# WORK REQUEST
Pictures should not appear in the copy; the records themselves must be written out exactly.
::::::
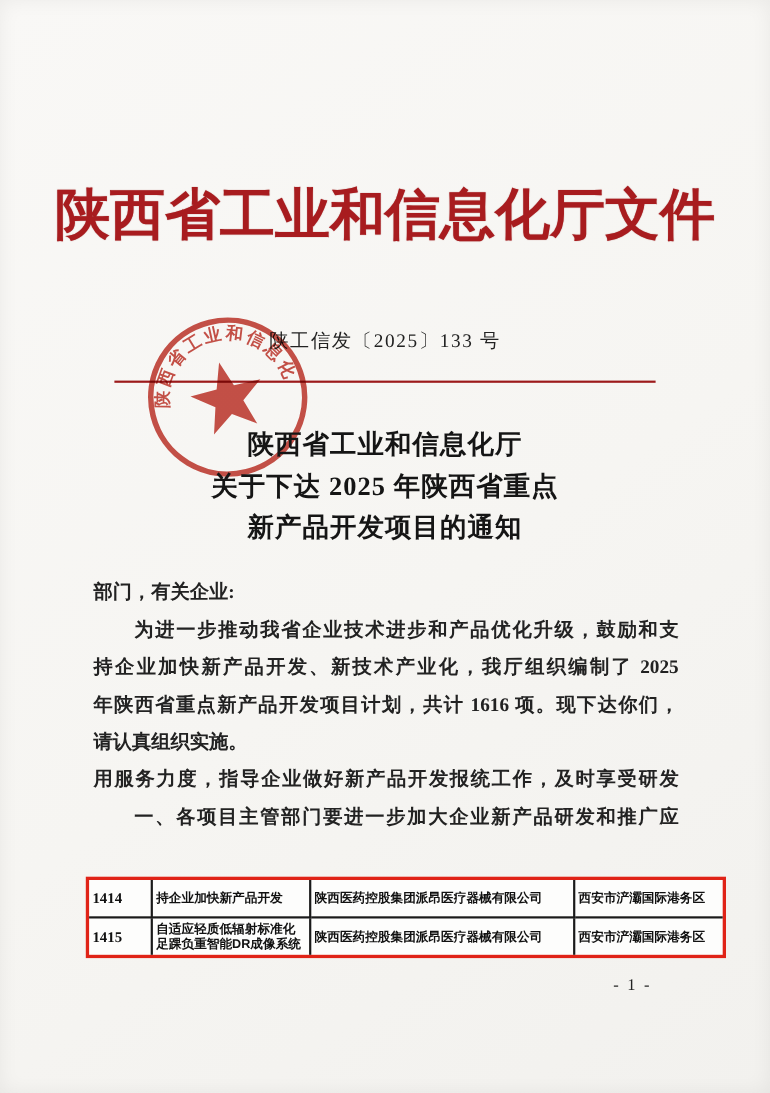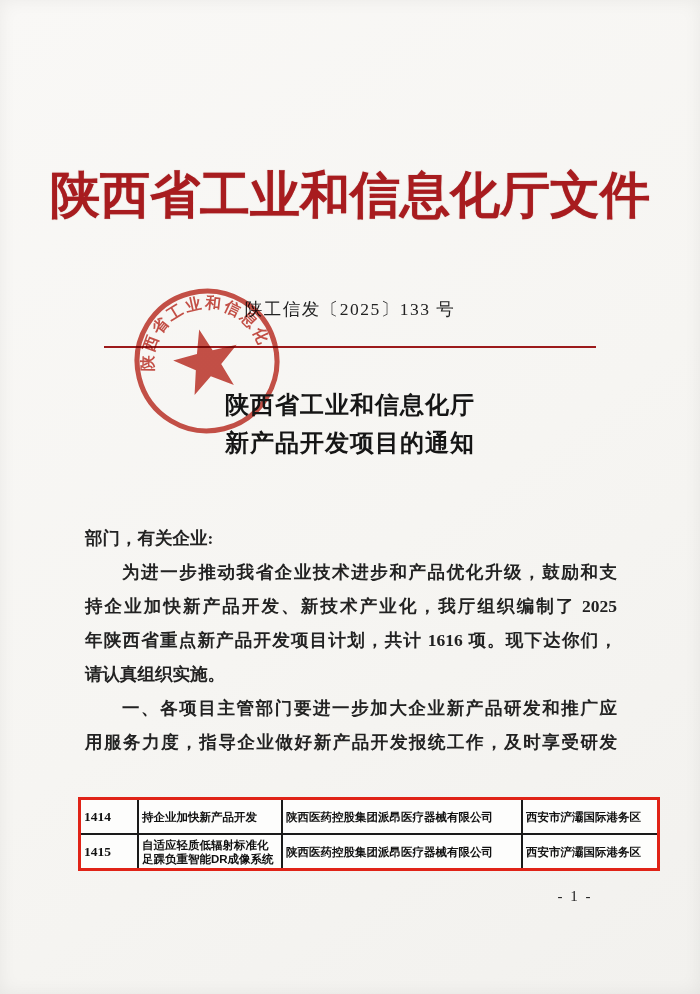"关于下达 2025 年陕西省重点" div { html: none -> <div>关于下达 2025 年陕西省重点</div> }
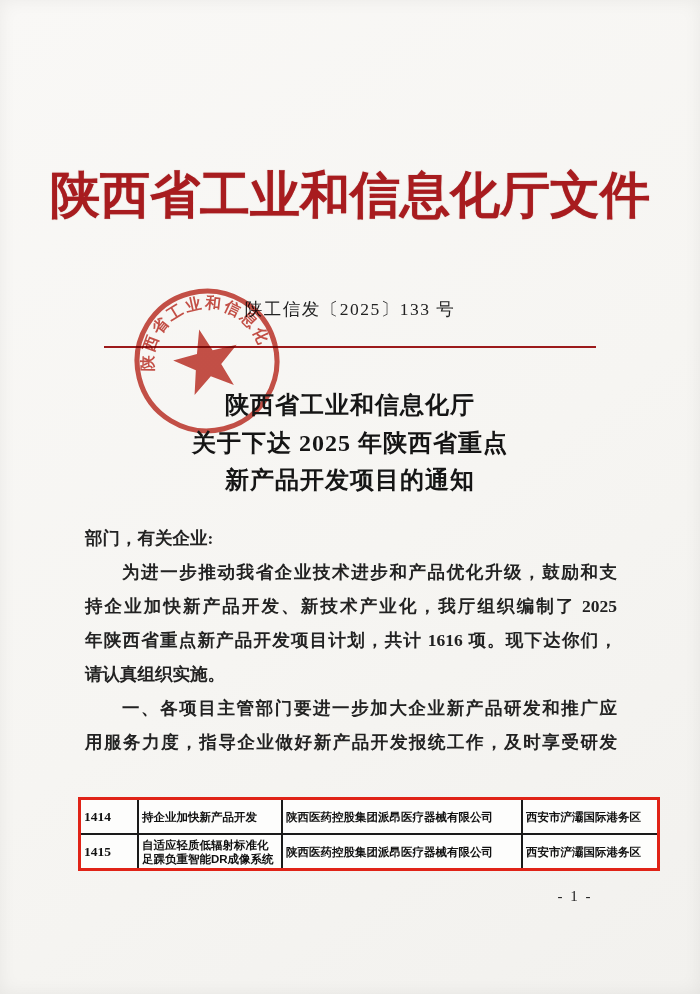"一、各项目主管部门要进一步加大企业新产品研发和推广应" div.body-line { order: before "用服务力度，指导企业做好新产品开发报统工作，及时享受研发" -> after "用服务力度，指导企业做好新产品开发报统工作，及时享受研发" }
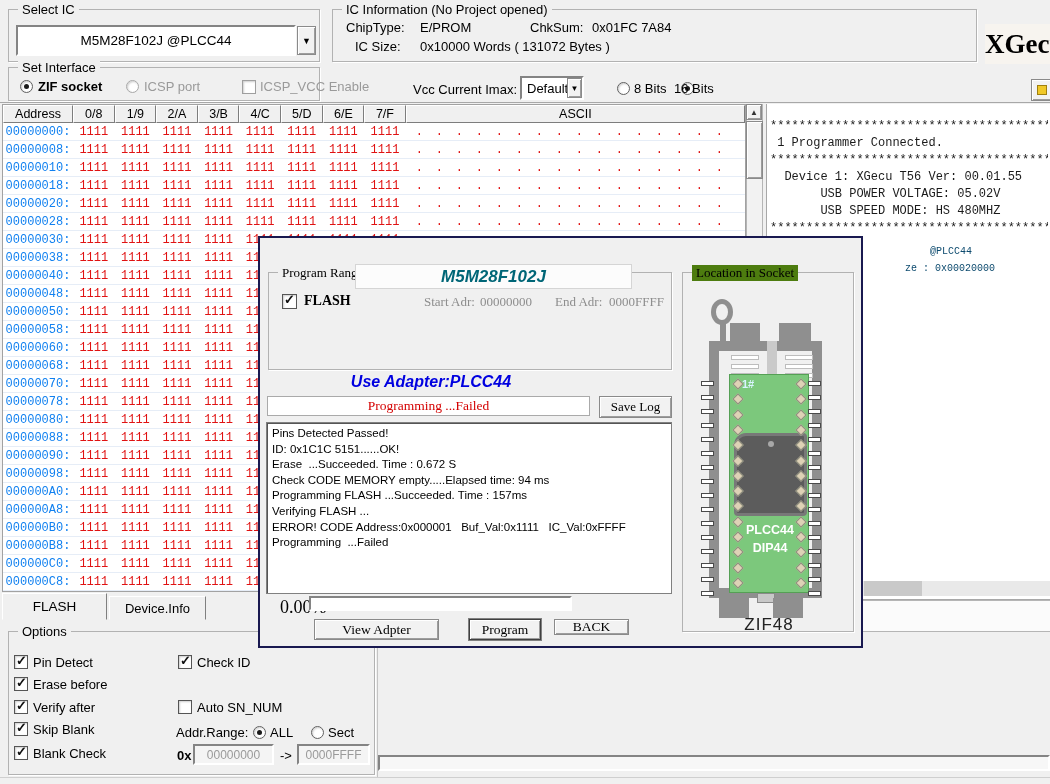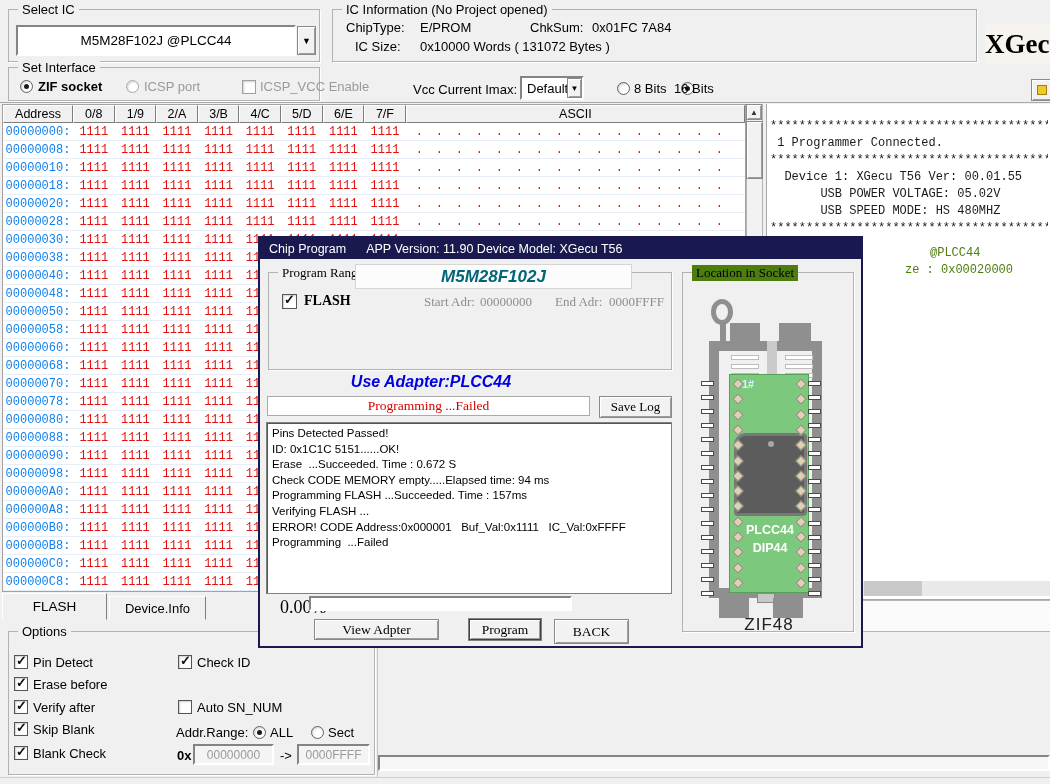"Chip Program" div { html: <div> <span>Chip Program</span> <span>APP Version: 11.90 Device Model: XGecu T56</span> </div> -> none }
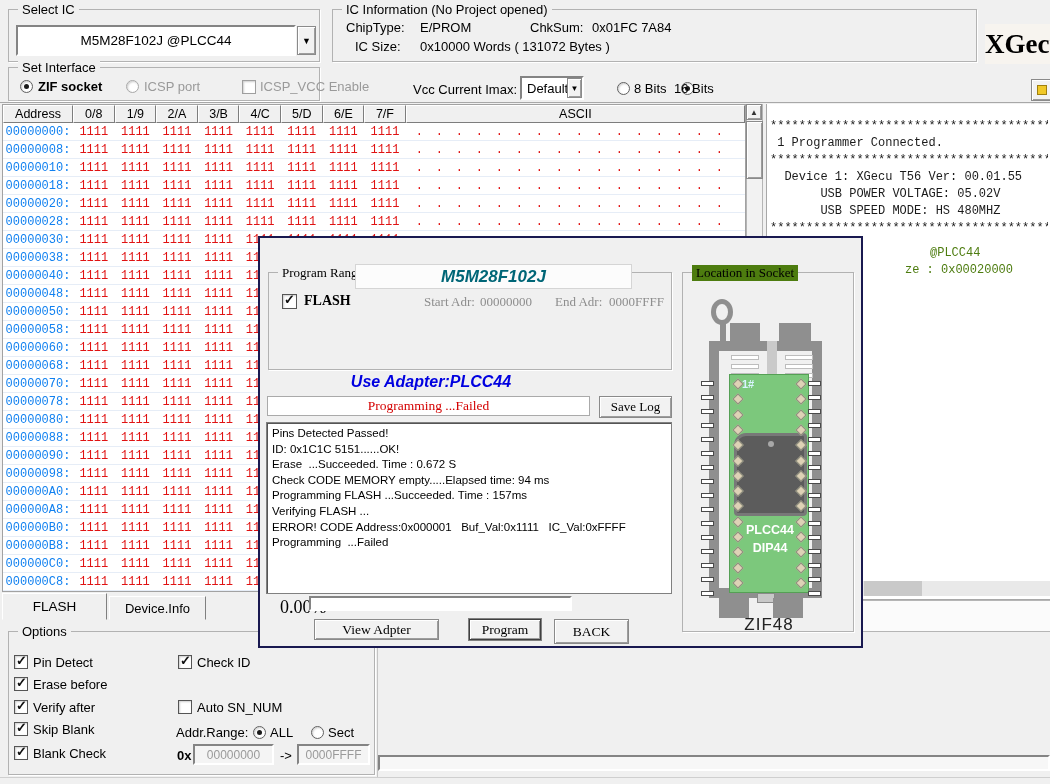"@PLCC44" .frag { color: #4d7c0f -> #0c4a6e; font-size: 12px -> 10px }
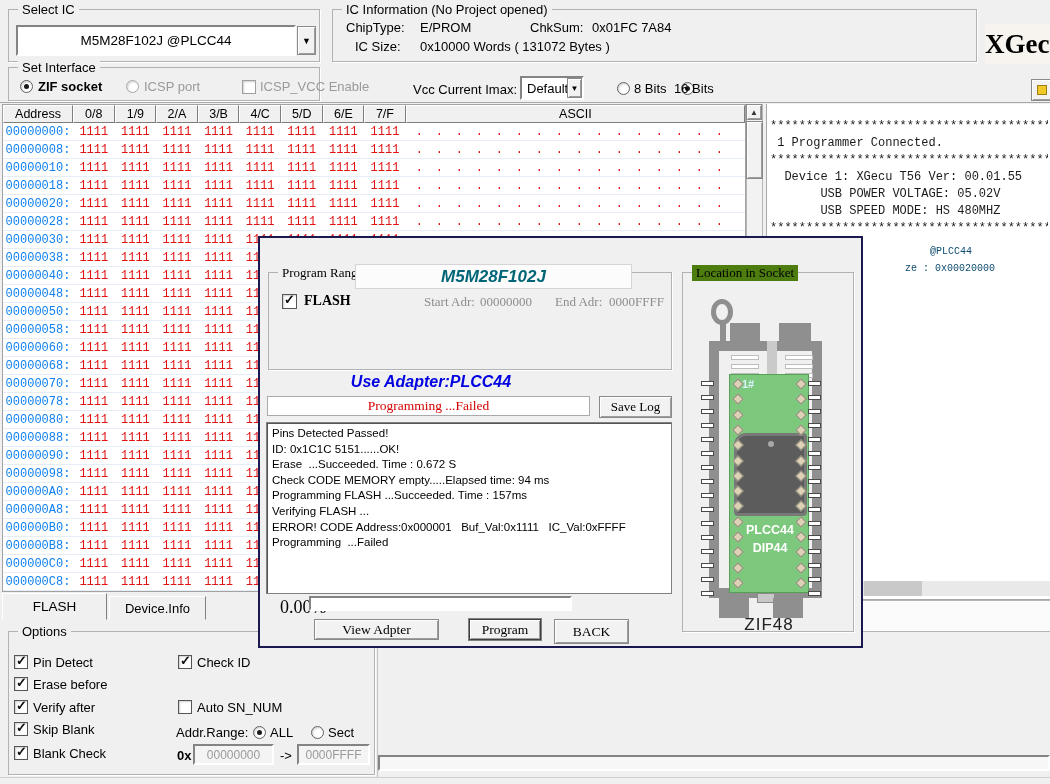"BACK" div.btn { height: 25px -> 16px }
::::::
# OUTPUT OF THE TASK
"关于下达 2025 年陕西省重点" div { html: none -> <div>关于下达 2025 年陕西省重点</div> }
"一、各项目主管部门要进一步加大企业新产品研发和推广应" div.body-line { order: before "用服务力度，指导企业做好新产品开发报统工作，及时享受研发" -> after "用服务力度，指导企业做好新产品开发报统工作，及时享受研发" }
"Chip Program" div { html: <div> <span>Chip Program</span> <span>APP Version: 11.90 Device Model: XGecu T56</span> </div> -> none }
"@PLCC44" .frag { color: #4d7c0f -> #0c4a6e; font-size: 12px -> 10px }
"BACK" div.btn { height: 25px -> 16px }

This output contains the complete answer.